The Central Bank has already fallen behind inflation. It has been eight days since it announced its revised inflation forecast. Its revised forecast, which is lower than market expectations, has become irrelevant. Moreover, the local currency has depreciated nearly 5 percent in eight days. The market added this depreciation to its own expectations.

That is why if it were a central bank that was “defending the value of its currency,” it would have held an emergency meeting at the weekend to “sufficiently” raise the interest rates. This would have been a level in line with where inflation would eventually reach, not in line with where “rate hike expectations” would be.

Turkey is one of the leading economies among so-called E-7 countries in terms of capital flows and its advanced financial and commercial structures. But when it comes to “fighting inflation,” it looks like an “underdeveloped” nation. I wish this could be a choice with no significant consequences. But we cannot avoid its effects.

The April inflation data showed that the pricing behavior has greatly deteriorated.
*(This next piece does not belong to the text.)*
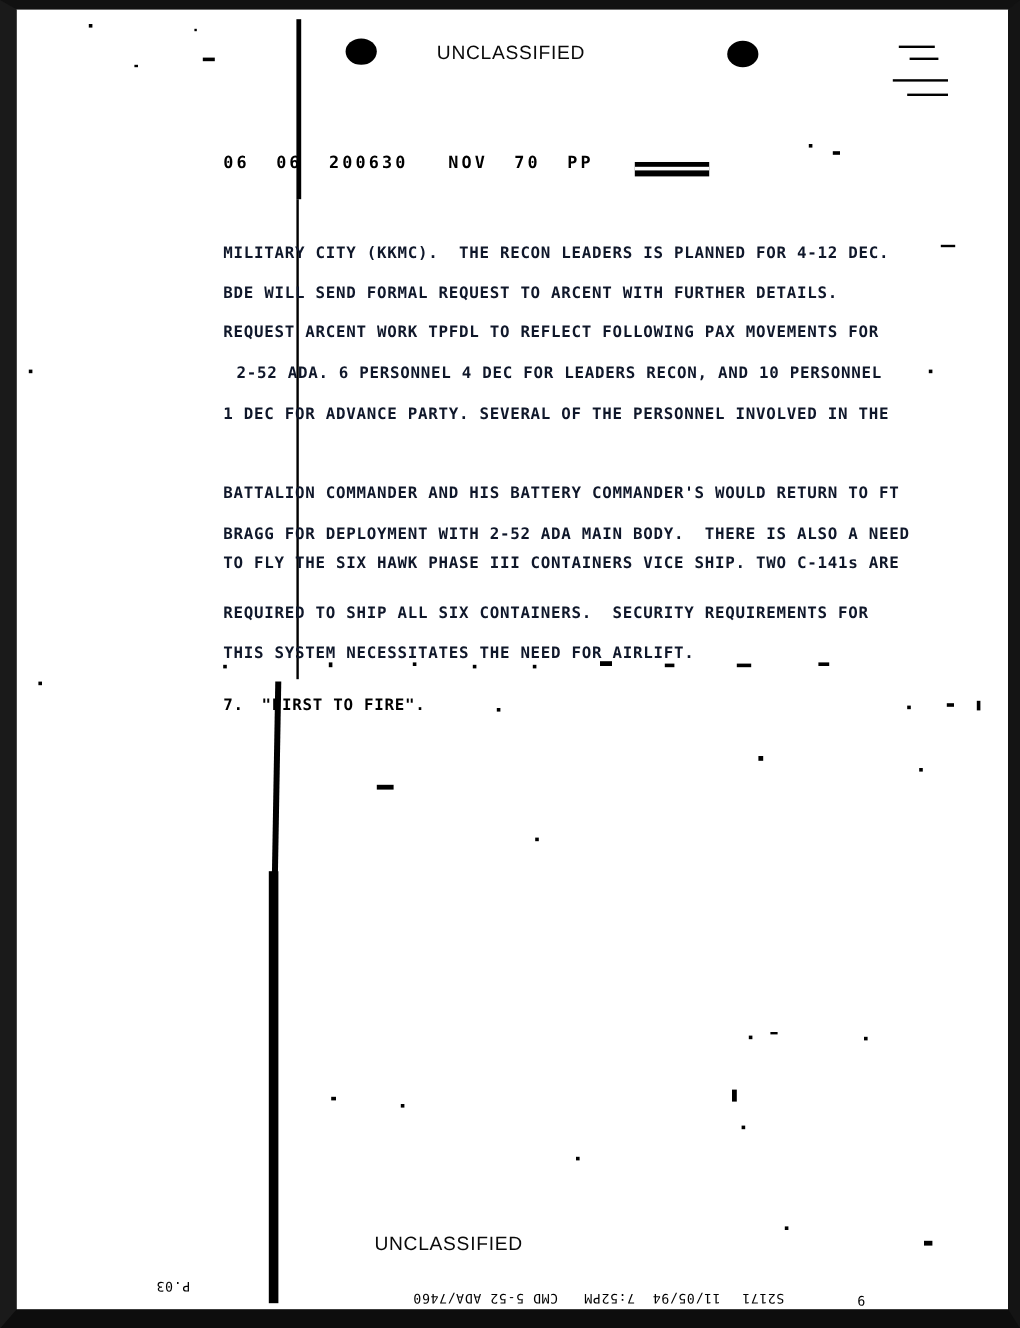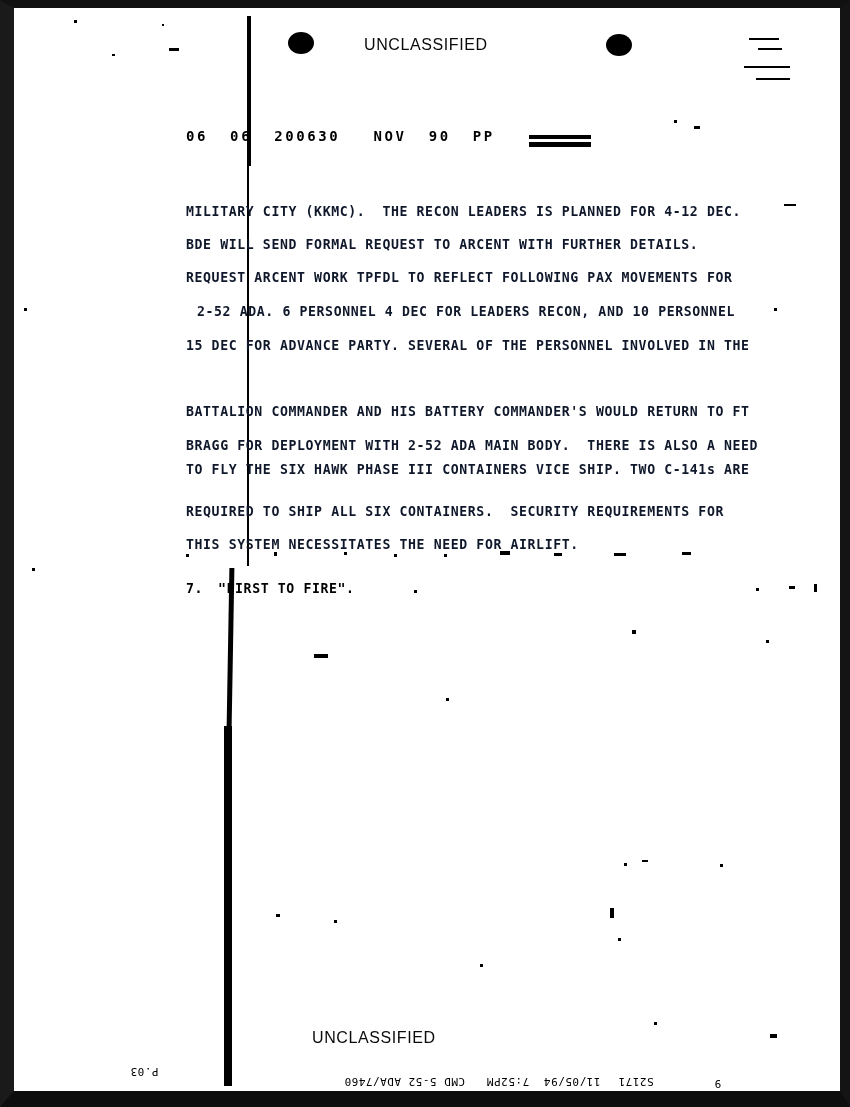"06 06 200630 NOV 90" div.hdr-line { text: 90 -> 70 }
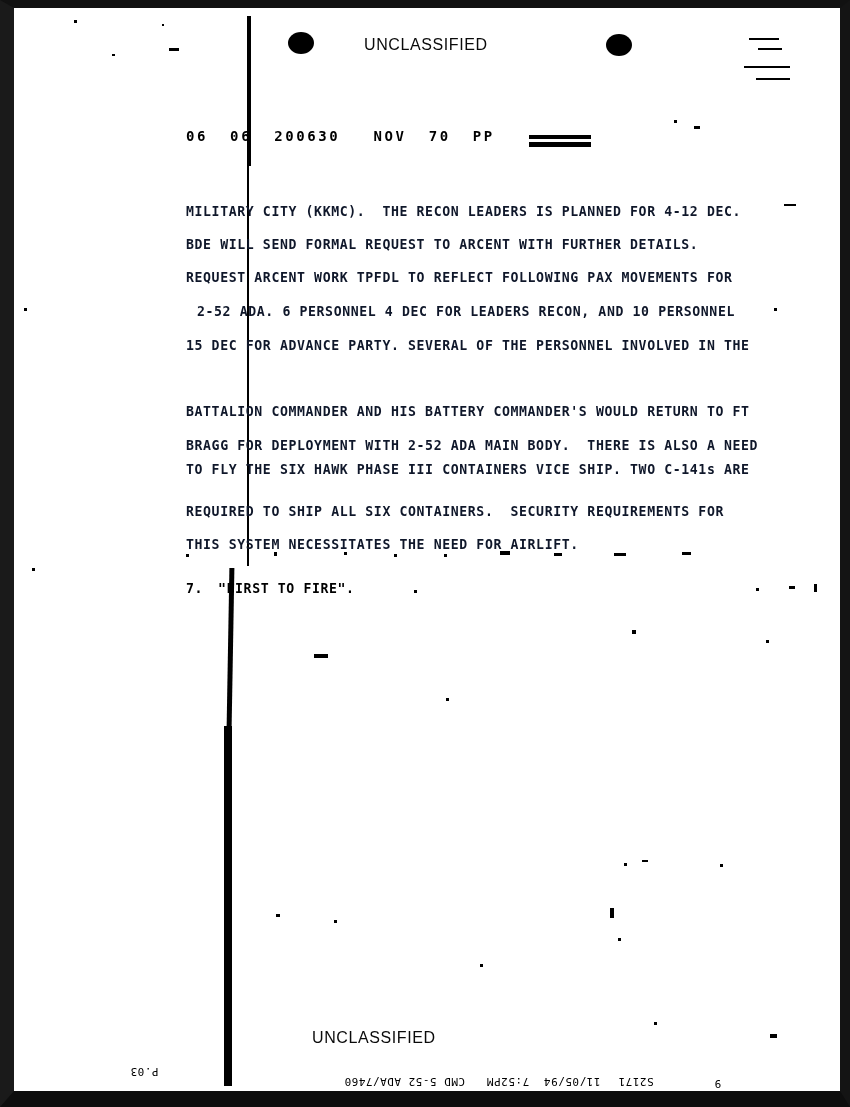"15 DEC FOR ADVANCE PARTY." div.doc-line { text: 15 -> 1 }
The prices of 299 goods and services out of a total 407 in the CPI basket, or 73.5 percent, increased. Such deterioration had not been seen since 2003. The pass-through from the depreciation of the lira in eight days is 1 point.

250 basis points 

The Central Bank must raise the interest rates by 2.5 points in order to show its determination to fight inflation and narrow the gap with the markets.

When the currency appreciated after the call for snap elections, Deputy Prime Minister Bekir Bozdağ said “the market’s reaction already showed the election results.” The reasoning behind his comment was that “they would not just let the currency depreciate ahead of the elections. They would allow the Central Bank to raise interest rates.” This was a rather naïve expectation. Unfortunately, the view that “the Central Bank will not raise the rates enough, the currency rates will skyrocket” is gaining currency now. In this circle, everyone who has FX debt or holds lira-denominated assets but cannot sell those assets tries to save themselves by buying FX.

The Central Bank on May 7 changed the FX reserve requirements to withdraw 6.4 billion liras of liquidity from the market and provide approximately $ 2.2 billion to banks. But this move only showed that the Central Bank was not dealing with problems at the core, but it tried to pull a rabbit out of the hat. The bank failed to pull the rabbit and the currency depreciated more.

Everybody knows that the problem is not foreign currencies but the lira, and the Central Bank must be aware of this. The bank signaled that “it cannot raise the interest rates, but it tries to take FX rates under control by pumping FX liquidity.” But this message from the bank did nothing but hurt the lira.

The problem is not with the money that someone else prints. The problem is with our own money. The problem is the depreciation of this lonely and beautiful lira.